I have block of text read from a PDF document, using the ItextSharp library(method: GetResultantText())
Consider the text is outlined/formatted in paragraphs:
*"Paragraph One.
Paragraph Two. ...
Paragraph n "*
Is there a way to use the C# StringBuilder object, or perhaps an alternate approach, to store the text while retaining the fomatting?: contains carriage returns and paragraphs etc. and store the value in a varchar field in SQL Server 08.
Ultimately I intend storing the text into a varchar field and would like to retain the line feeds, carriage return [basic fomatting metadata], otherwise the extracted text is a single block of text that isn't readabe when rendered.

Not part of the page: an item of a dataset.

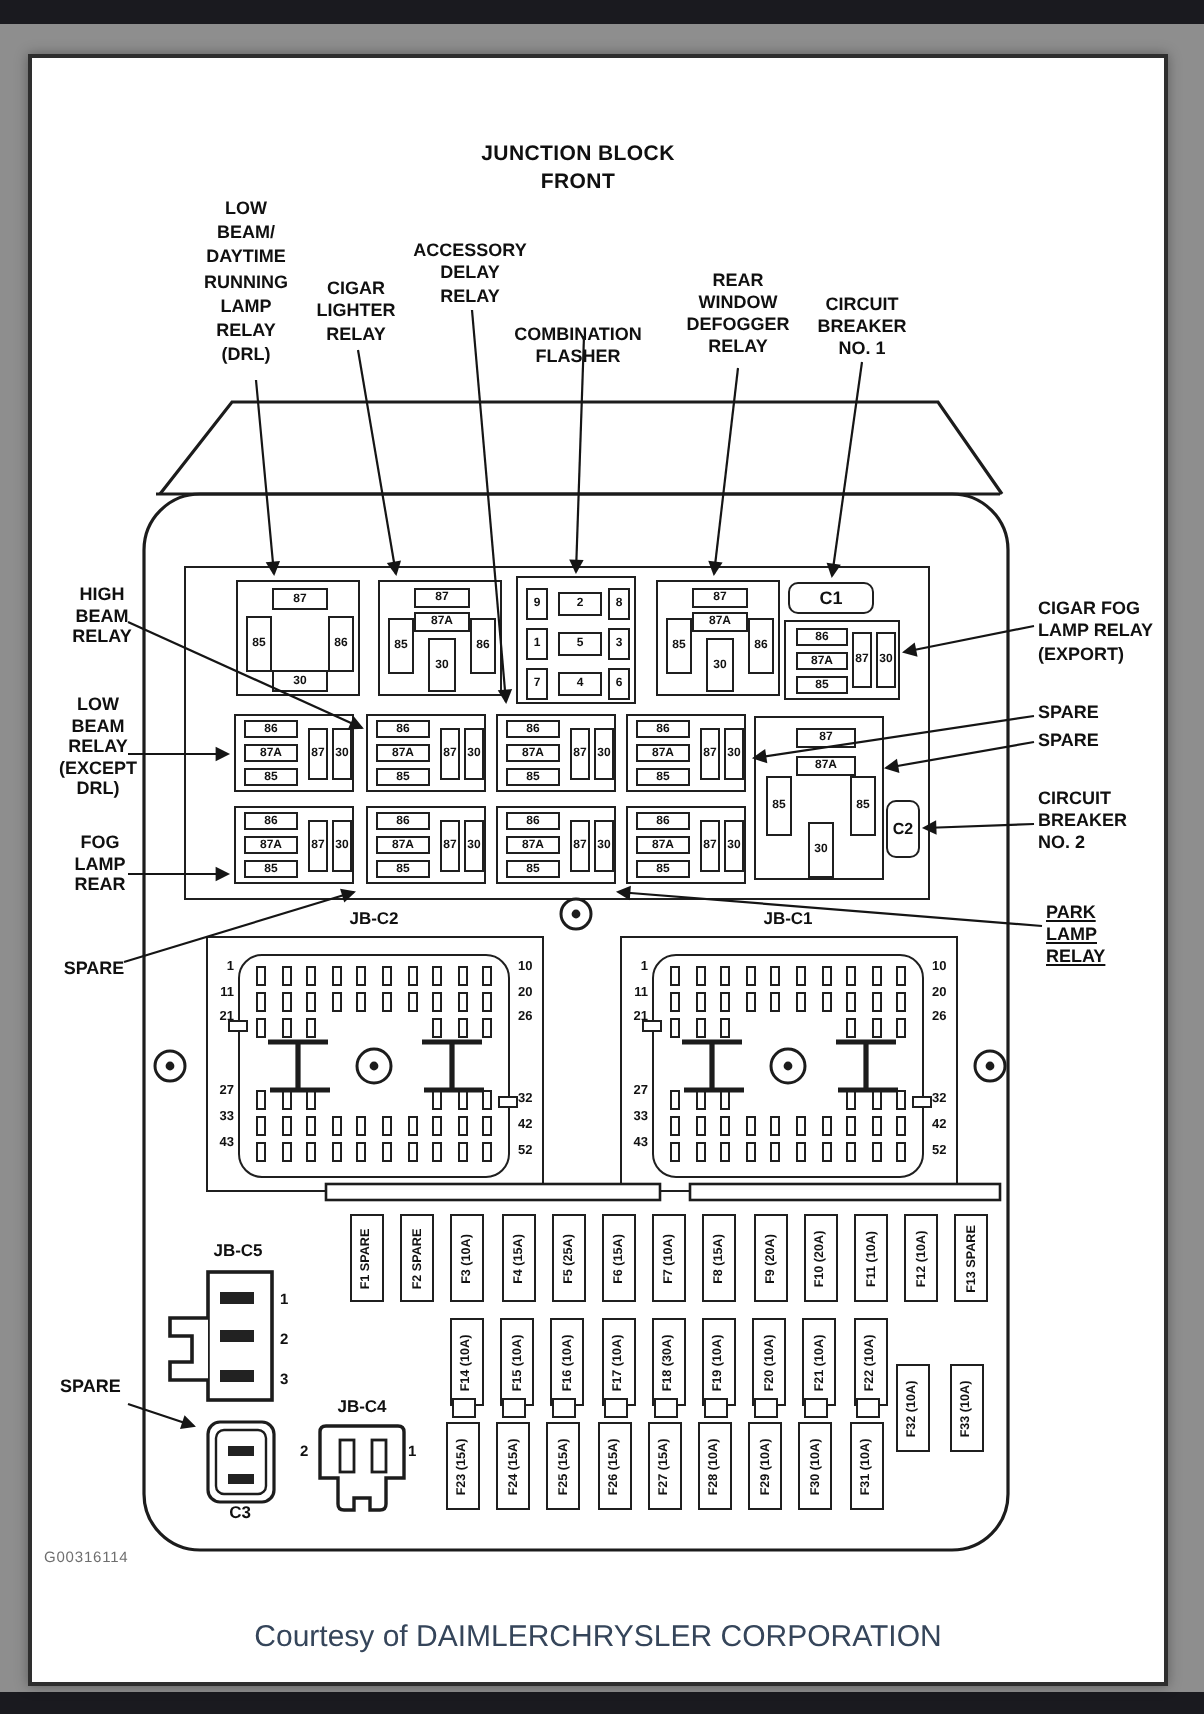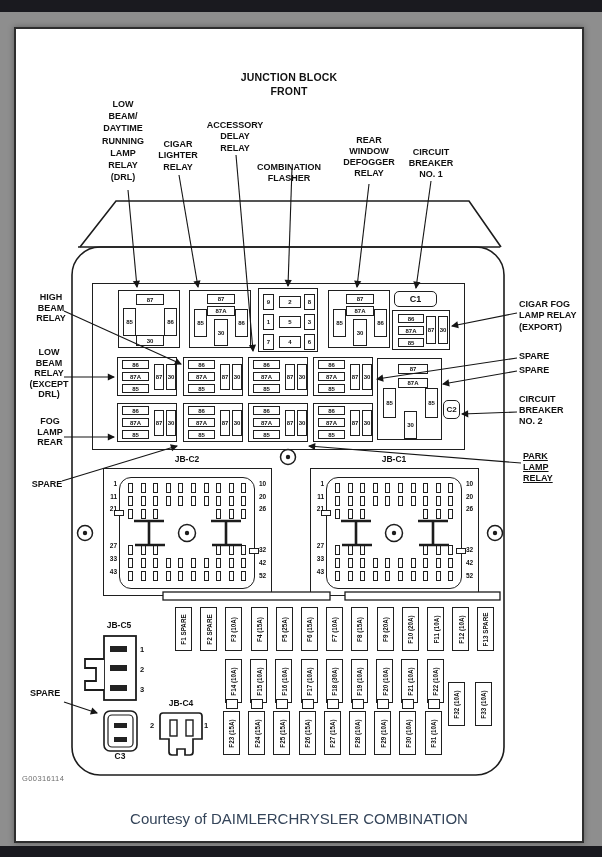"C2" div.cbox { height: 19px -> 29px }
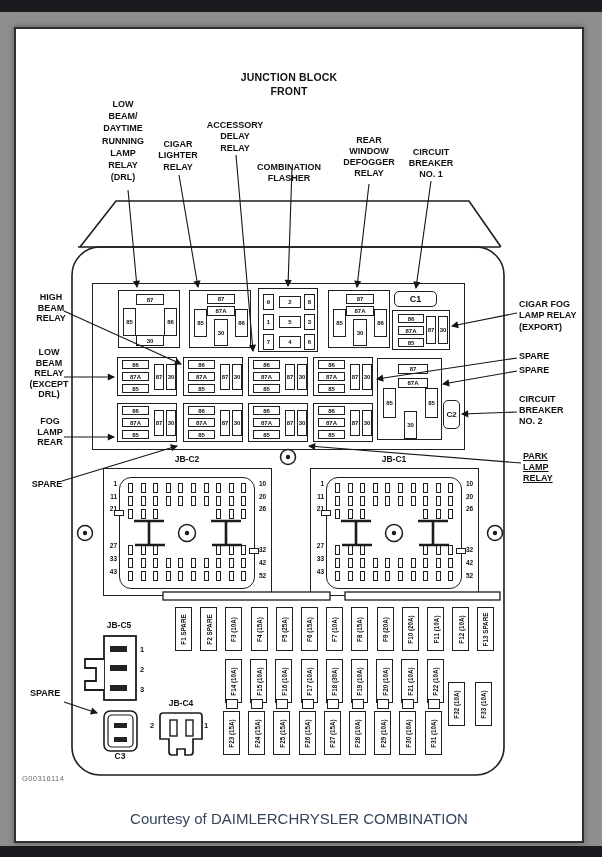"Courtesy of DAIMLERCHRYSLER COMBINATION" div.courtesy { text: COMBINATION -> CORPORATION }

I reckon invoking the toString() method on a StringBulder object removes all intermediate formatting characters in a text excecpt the terminating [newlinecharacter].
SimpleTextExtractionStrategy strategy;
//StreamWriter writer = new StreamWriter("c:\\pdfOutput.txt");
for (int i = 1; i <= reader.NumberOfPages; i++)
{
try
{
strategy = parser.ProcessContent(i, new SimpleTextExtractionStrategy());
buffer.AppendLine(strategy.GetResultantText());
//writer.WriteLine(strategy.GetResultantText());
}
catch (IndexOutOfRangeException e) { }
}
pdfText = buffer.ToString();
Console.WriteLine("* End: Text Extraction Process ...");
return pdfText = buffer.ToString();
If I uncomment and output to a text file, the fomatting is retained. However if I save the resulting text into and entity defined as: All i get is a single block of text:
[System.Data.Linq.Mapping.Table(Name = "ReportsText")]
public class ReportsText
{
[Column (IsDbGenerated = true, AutoSync=AutoSync.OnInsert)]
public int ID { get; set; }
[Column(IsPrimaryKey = true, AutoSync = AutoSync.OnInsert)]
public String image { get; set; }
[Column] public String announcement { get; set; }
}
So pdfText is inteded to be stored into the annouuncement field. Cheers.